*** Block opens ***

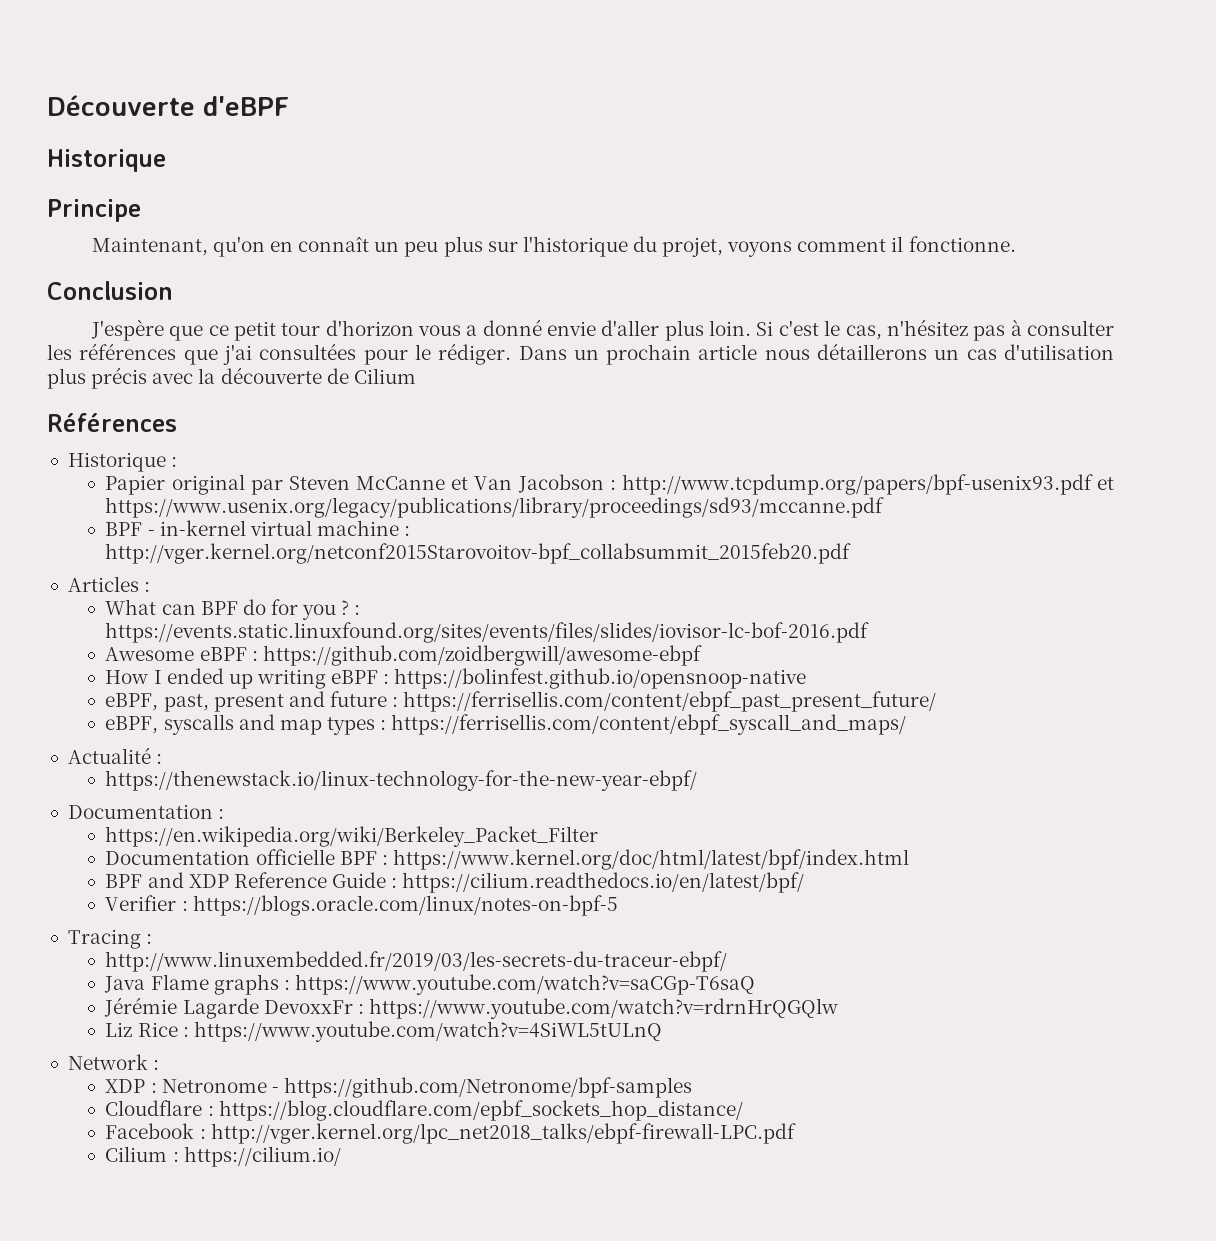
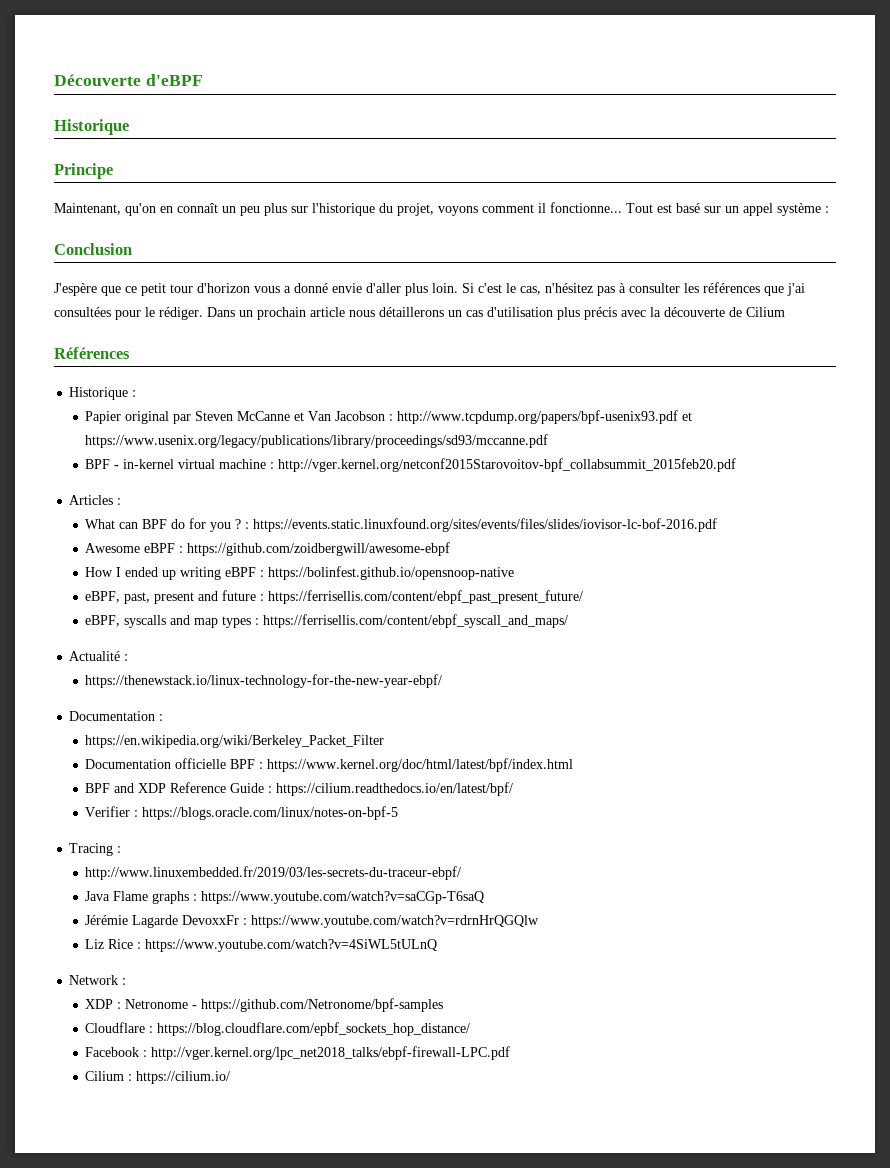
[908,236,1016,252] fonctionne. -> [550,202,829,216] fonctionne... Tout est basé sur un appel système :

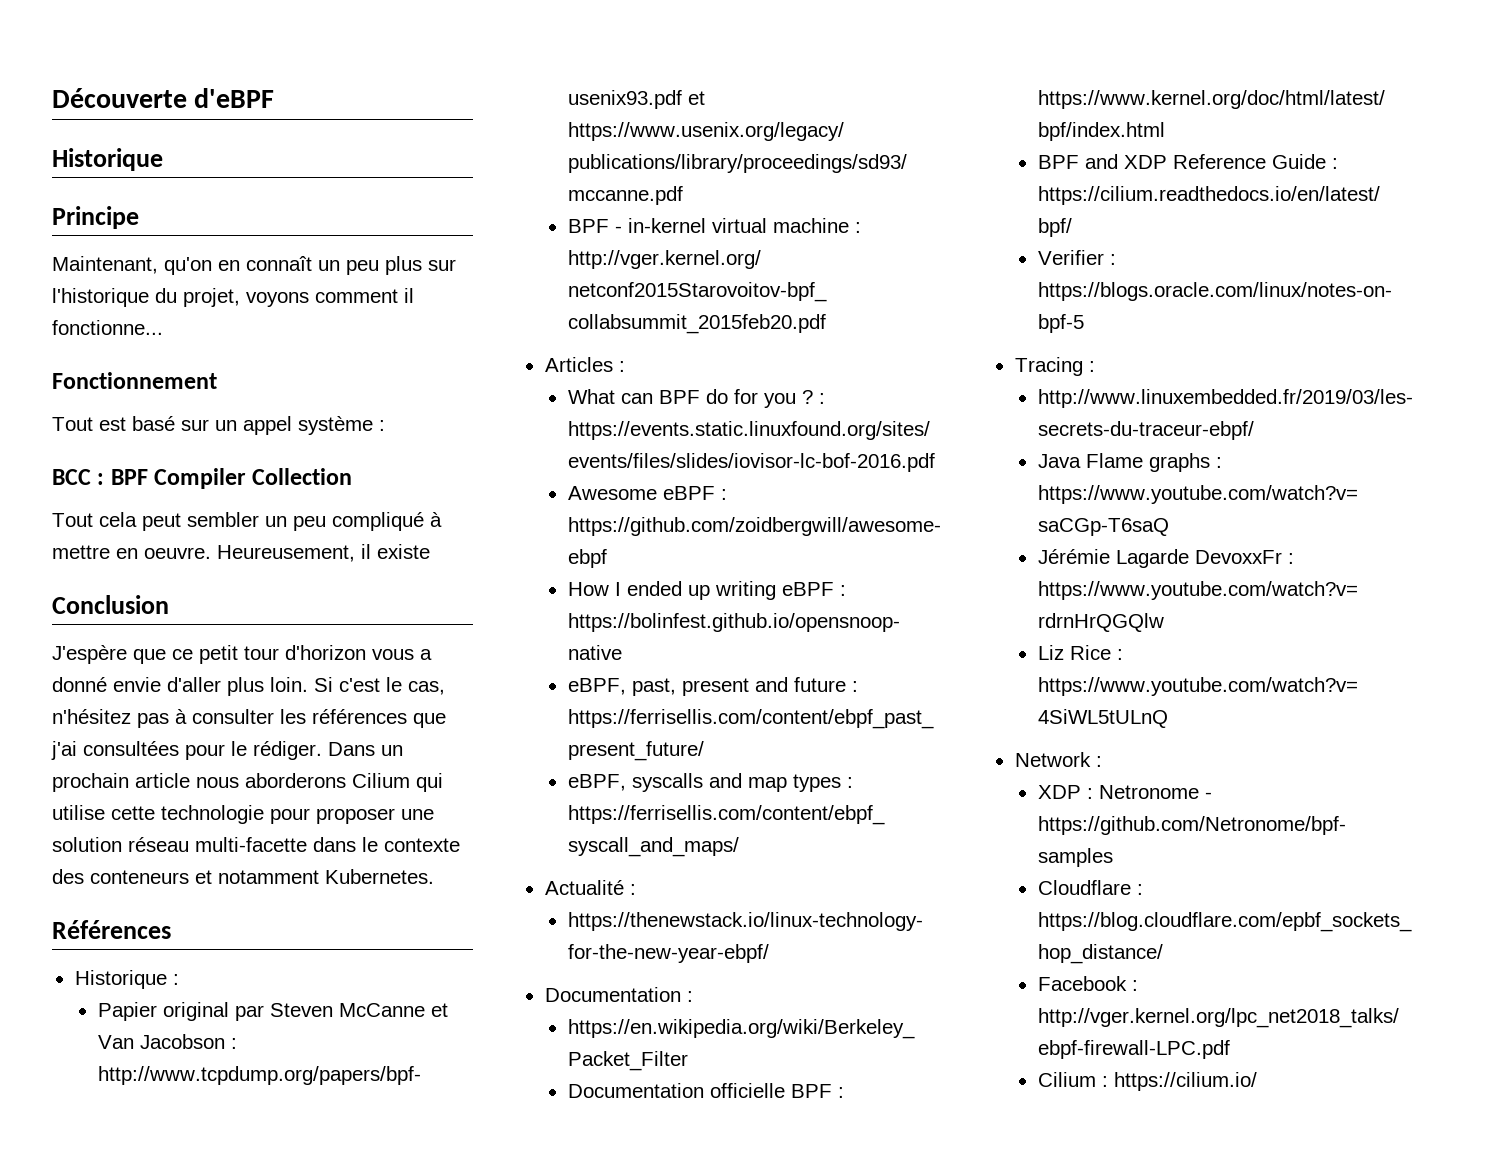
(622, 207) none -> [52,372,217,389] // Fonctionnement //
(829, 209) none -> [52,468,353,489] [52,512,442,531] [52,544,430,562] // BCC : BPF Compiler Collection // Tout cela peut sembler un peu compliqué à mettre en oeuvre. Heureusement, il existe
[379,307,785,320] détaillerons un cas d'utilisation plus précis avec la découverte de Cilium -> [245,773,443,792] [52,805,434,824] [52,837,460,852] [52,869,434,884] aborderons Cilium qui utilise cette technologie pour proposer une solution réseau multi-facette dans le contexte des conteneurs et notamment Kubernetes.

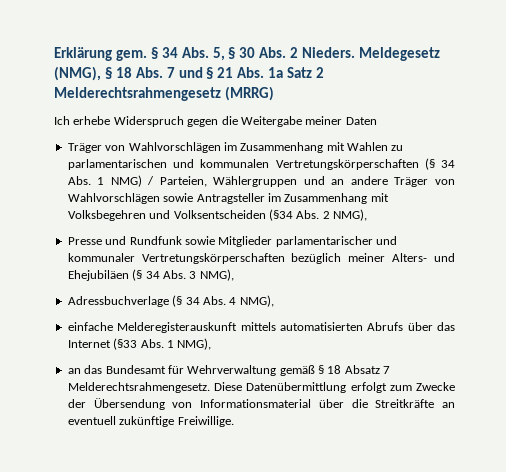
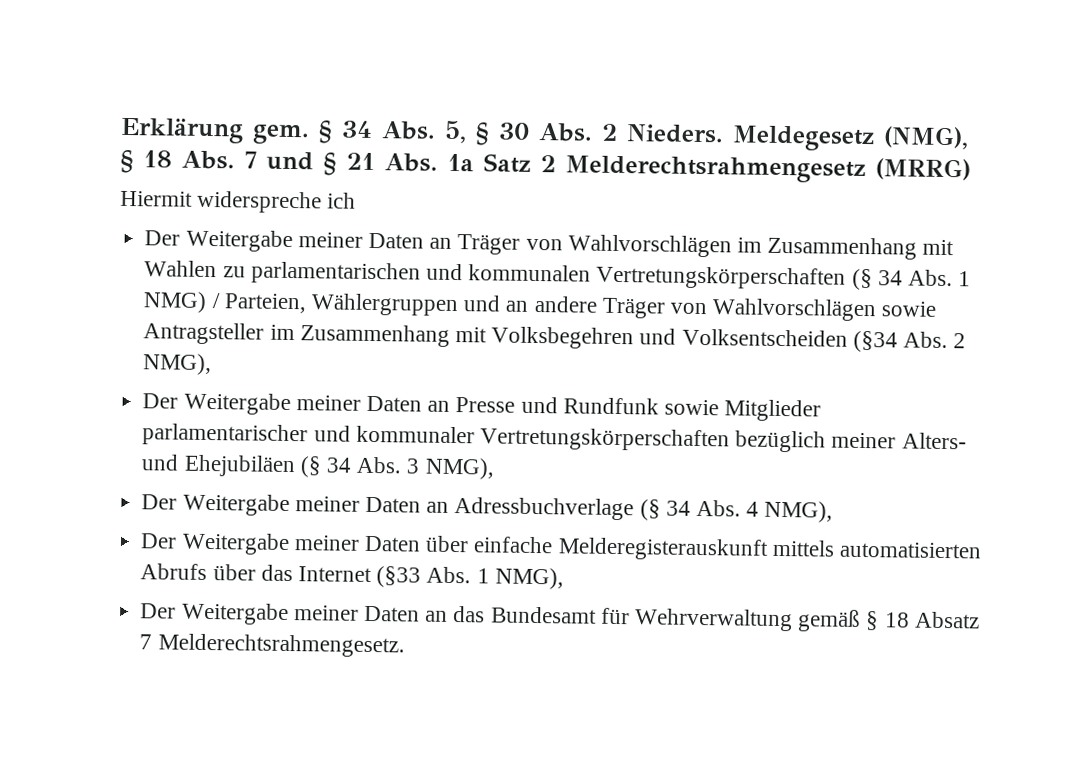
[54,116,377,127] Ich erhebe Widerspruch gegen die Weitergabe meiner Daten // -> [120,190,357,214] [144,229,453,253] Hiermit widerspreche ich // Der Weitergabe meiner Daten an
(367, 215) none -> [142,392,451,416] Der Weitergabe meiner Daten an
(234, 275) none -> [141,493,450,517] Der Weitergabe meiner Daten an
(274, 301) none -> [140,532,470,555] Der Weitergabe meiner Daten über
(212, 344) none -> [140,602,420,625] Der Weitergabe meiner Daten
[214,382,455,393] [67,398,455,410] [67,416,234,427] Diese Datenübermittlung erfolgt zum Zwecke der Übersendung von Informationsmaterial über die Streitkräfte an eventuell zukünftige Freiwillige. -> (405, 645) none

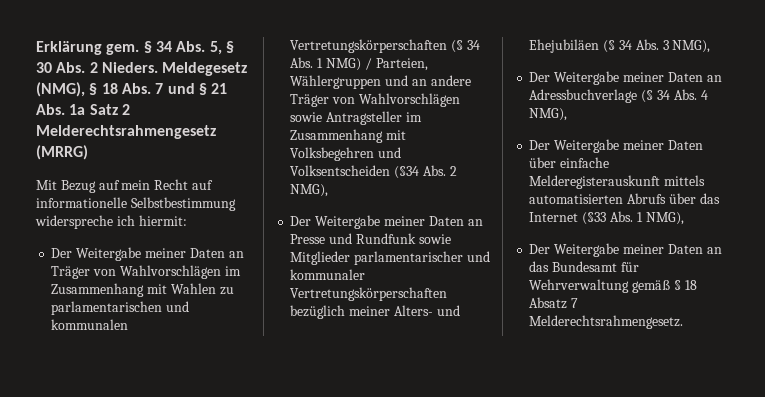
[120,190,193,207] Hiermit -> [36,179,213,193] [36,197,236,211] Mit Bezug auf mein Recht auf informationelle Selbstbestimmung
(357, 200) none -> [138,215,187,226] hiermit:

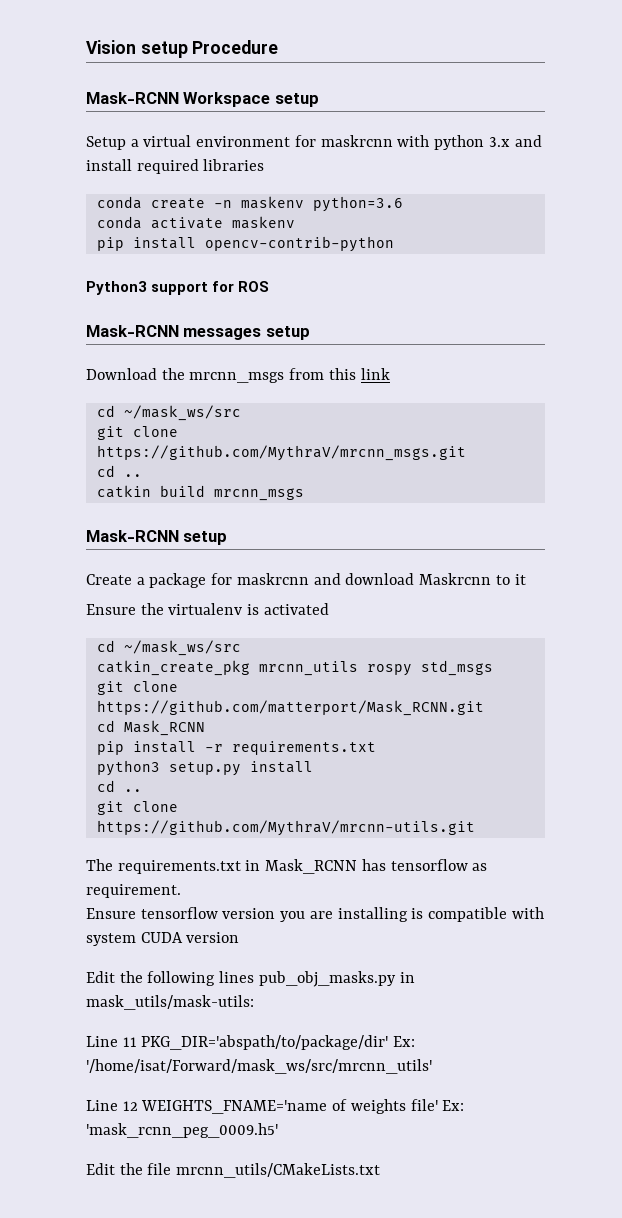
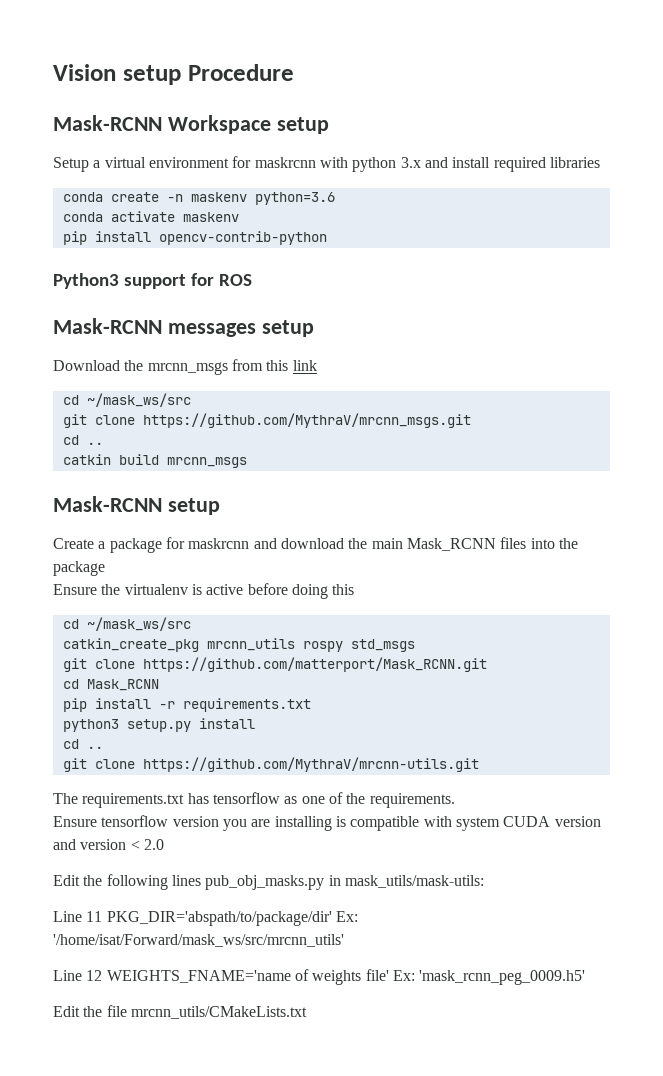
[419,573,526,585] Maskrcnn to it -> [348,537,578,551] [53,561,105,576] the main Mask_RCNN files into the package
[263,603,329,615] activated -> [206,583,355,599] active before doing this
[245,859,358,874] in Mask_RCNN -> (185, 800) none
[86,884,181,898] requirement. -> [301,792,455,808] one of the requirements.
(240, 937) none -> [53,839,164,850] and version < 2.0

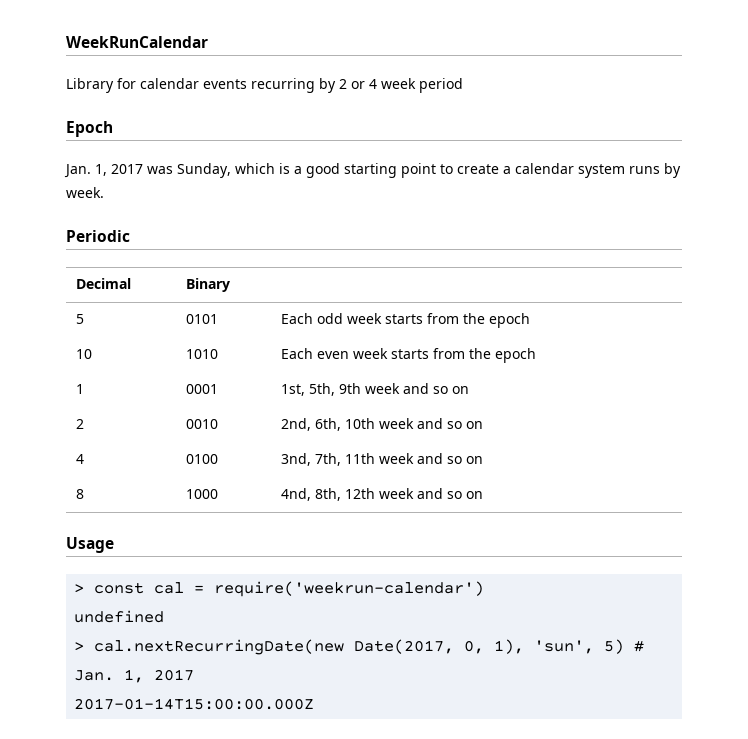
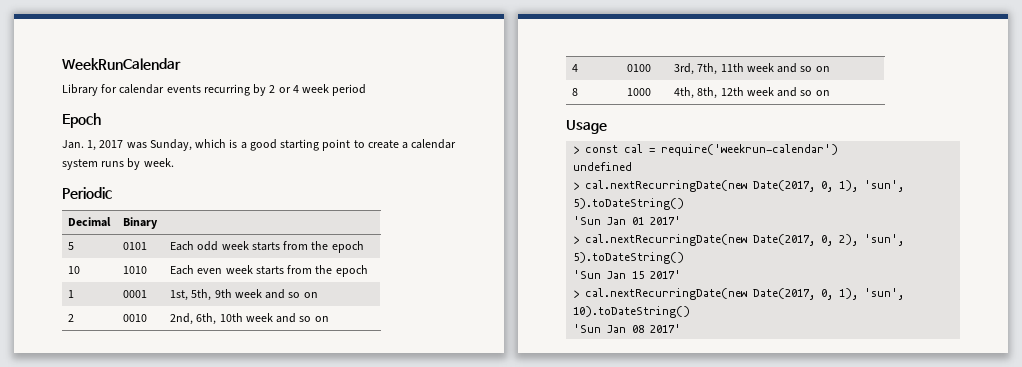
[281,453,312,466] 3nd, -> [674,63,695,75] 3rd,
[281,488,312,501] 4nd, -> [674,87,695,99] 4th,
[604,639,645,654] [74,669,195,683] [74,698,315,710] 5) # Jan. 1, 2017 // 2017-01-14T15:00:00.000Z -> [573,198,685,210] [573,216,682,225] [573,234,905,246] [573,252,685,264] [573,270,682,279] [573,288,905,300] [573,306,691,318] [573,324,682,333] 5).toDateString() // 'Sun Jan 01 2017' // > cal.nextRecurringDate(new Date(2017, 0, 2), 'sun', 5).toDateString() // 'Sun Jan 15 2017' // > cal.nextRecurringDate(new Date(2017, 0, 1), 'sun', 10).toDateString() // 'Sun Jan 08 2017'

*** Block closes ***

§ **Exercise description**
Please retype the whole listing above word for word and drop the pictures.

§ **Result below**
[908,236,1016,252] fonctionne. -> [550,202,829,216] fonctionne... Tout est basé sur un appel système :

(622, 207) none -> [52,372,217,389] // Fonctionnement //
(829, 209) none -> [52,468,353,489] [52,512,442,531] [52,544,430,562] // BCC : BPF Compiler Collection // Tout cela peut sembler un peu compliqué à mettre en oeuvre. Heureusement, il existe
[379,307,785,320] détaillerons un cas d'utilisation plus précis avec la découverte de Cilium -> [245,773,443,792] [52,805,434,824] [52,837,460,852] [52,869,434,884] aborderons Cilium qui utilise cette technologie pour proposer une solution réseau multi-facette dans le contexte des conteneurs et notamment Kubernetes.

[54,116,377,127] Ich erhebe Widerspruch gegen die Weitergabe meiner Daten // -> [120,190,357,214] [144,229,453,253] Hiermit widerspreche ich // Der Weitergabe meiner Daten an
(367, 215) none -> [142,392,451,416] Der Weitergabe meiner Daten an
(234, 275) none -> [141,493,450,517] Der Weitergabe meiner Daten an
(274, 301) none -> [140,532,470,555] Der Weitergabe meiner Daten über
(212, 344) none -> [140,602,420,625] Der Weitergabe meiner Daten
[214,382,455,393] [67,398,455,410] [67,416,234,427] Diese Datenübermittlung erfolgt zum Zwecke der Übersendung von Informationsmaterial über die Streitkräfte an eventuell zukünftige Freiwillige. -> (405, 645) none

[120,190,193,207] Hiermit -> [36,179,213,193] [36,197,236,211] Mit Bezug auf mein Recht auf informationelle Selbstbestimmung
(357, 200) none -> [138,215,187,226] hiermit:

[419,573,526,585] Maskrcnn to it -> [348,537,578,551] [53,561,105,576] the main Mask_RCNN files into the package
[263,603,329,615] activated -> [206,583,355,599] active before doing this
[245,859,358,874] in Mask_RCNN -> (185, 800) none
[86,884,181,898] requirement. -> [301,792,455,808] one of the requirements.
(240, 937) none -> [53,839,164,850] and version < 2.0

[281,453,312,466] 3nd, -> [674,63,695,75] 3rd,
[281,488,312,501] 4nd, -> [674,87,695,99] 4th,
[604,639,645,654] [74,669,195,683] [74,698,315,710] 5) # Jan. 1, 2017 // 2017-01-14T15:00:00.000Z -> [573,198,685,210] [573,216,682,225] [573,234,905,246] [573,252,685,264] [573,270,682,279] [573,288,905,300] [573,306,691,318] [573,324,682,333] 5).toDateString() // 'Sun Jan 01 2017' // > cal.nextRecurringDate(new Date(2017, 0, 2), 'sun', 5).toDateString() // 'Sun Jan 15 2017' // > cal.nextRecurringDate(new Date(2017, 0, 1), 'sun', 10).toDateString() // 'Sun Jan 08 2017'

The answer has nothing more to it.